* [Try it]:
Read through the lines below and copy the ones holding the string "Format".

[Version difference data]
===
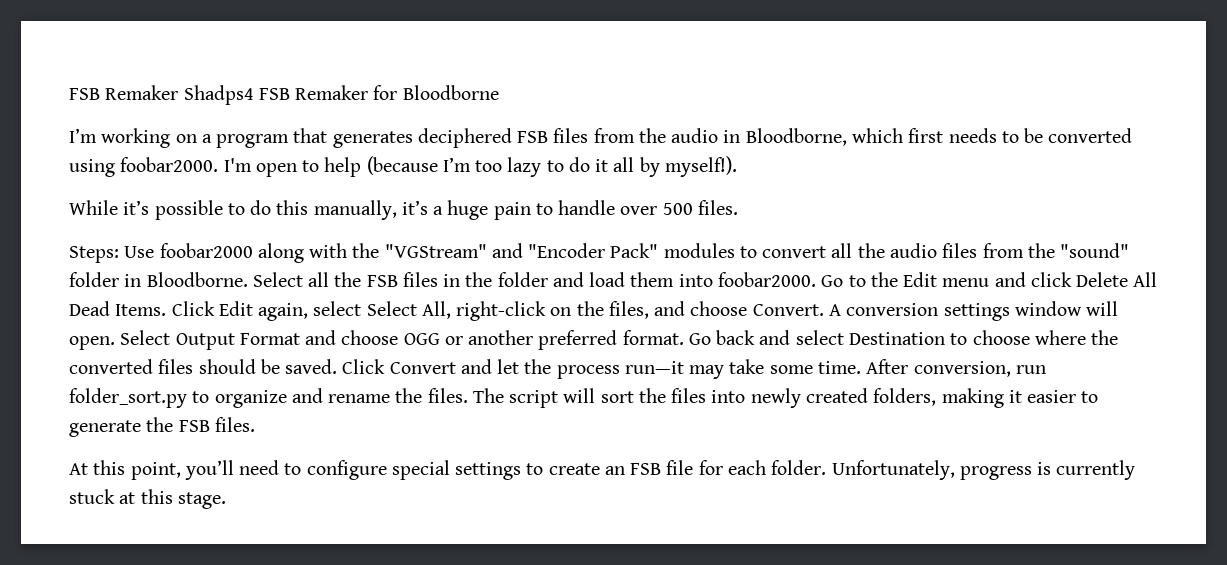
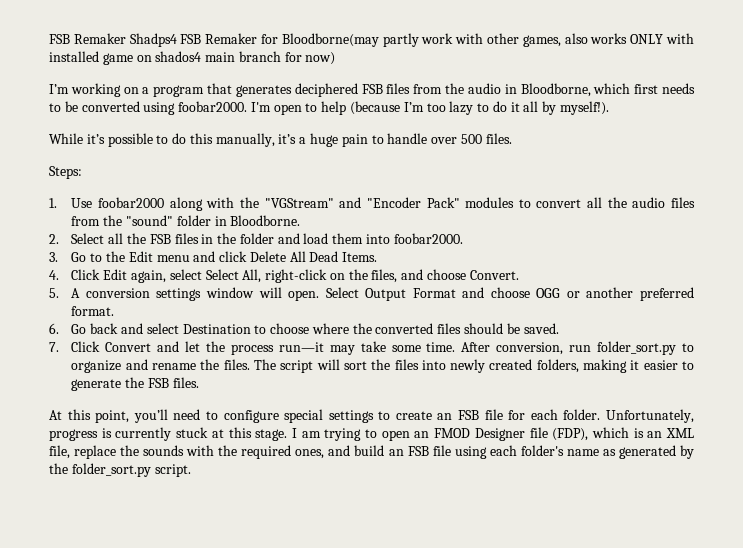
- FSB Remaker Shadps4 FSB Remaker for Bloodborne
+ FSB Remaker Shadps4 FSB Remaker for Bloodborne(may partly work with other games, also works ONLY with installed game on shados4 main branch for now)
- Steps: Use foobar2000 along with the "VGStream" and "Encoder Pack" modules to convert all the audio files from the "sound" folder in Bloodborne. Select all the FSB files in the folder and load them into foobar2000. Go to the Edit menu and click Delete All Dead Items. Click Edit again, select Select All, right-click on the files, and choose Convert. A conversion settings window will open.
+ Steps:
+ 1. Use foobar2000 along with the "VGStream" and "Encoder Pack" modules to convert all the audio files from the "sound" folder in Bloodborne.
+ 2. Select all the FSB files in the folder and load them into foobar2000.
+ 3. Go to the Edit menu and click Delete All Dead Items.
+ 4. Click Edit again, select Select All, right-click on the files, and choose Convert.
+ 5. A conversion settings window will open.
- Select Output Format and choose OGG or another preferred format. Go back and select Destination to choose where the converted files should be saved. Click Convert and let the process run—it may take some time.
+ Select Output Format and choose OGG or another preferred format.
+ 6. Go back and select Destination to choose where the converted files should be saved.
+ 7. Click Convert and let the process run—it may take some time.
+ I am trying to open an FMOD Designer file (FDP), which is an XML file, replace the sounds with the required ones, and build an FSB file using each folder's name as generated by the folder_sort.py script.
===
* [Response below]:
- Select Output Format and choose OGG or another preferred format. Go back and select Destination to choose where the converted files should be saved. Click Convert and let the process run—it may take some time.
+ Select Output Format and choose OGG or another preferred format.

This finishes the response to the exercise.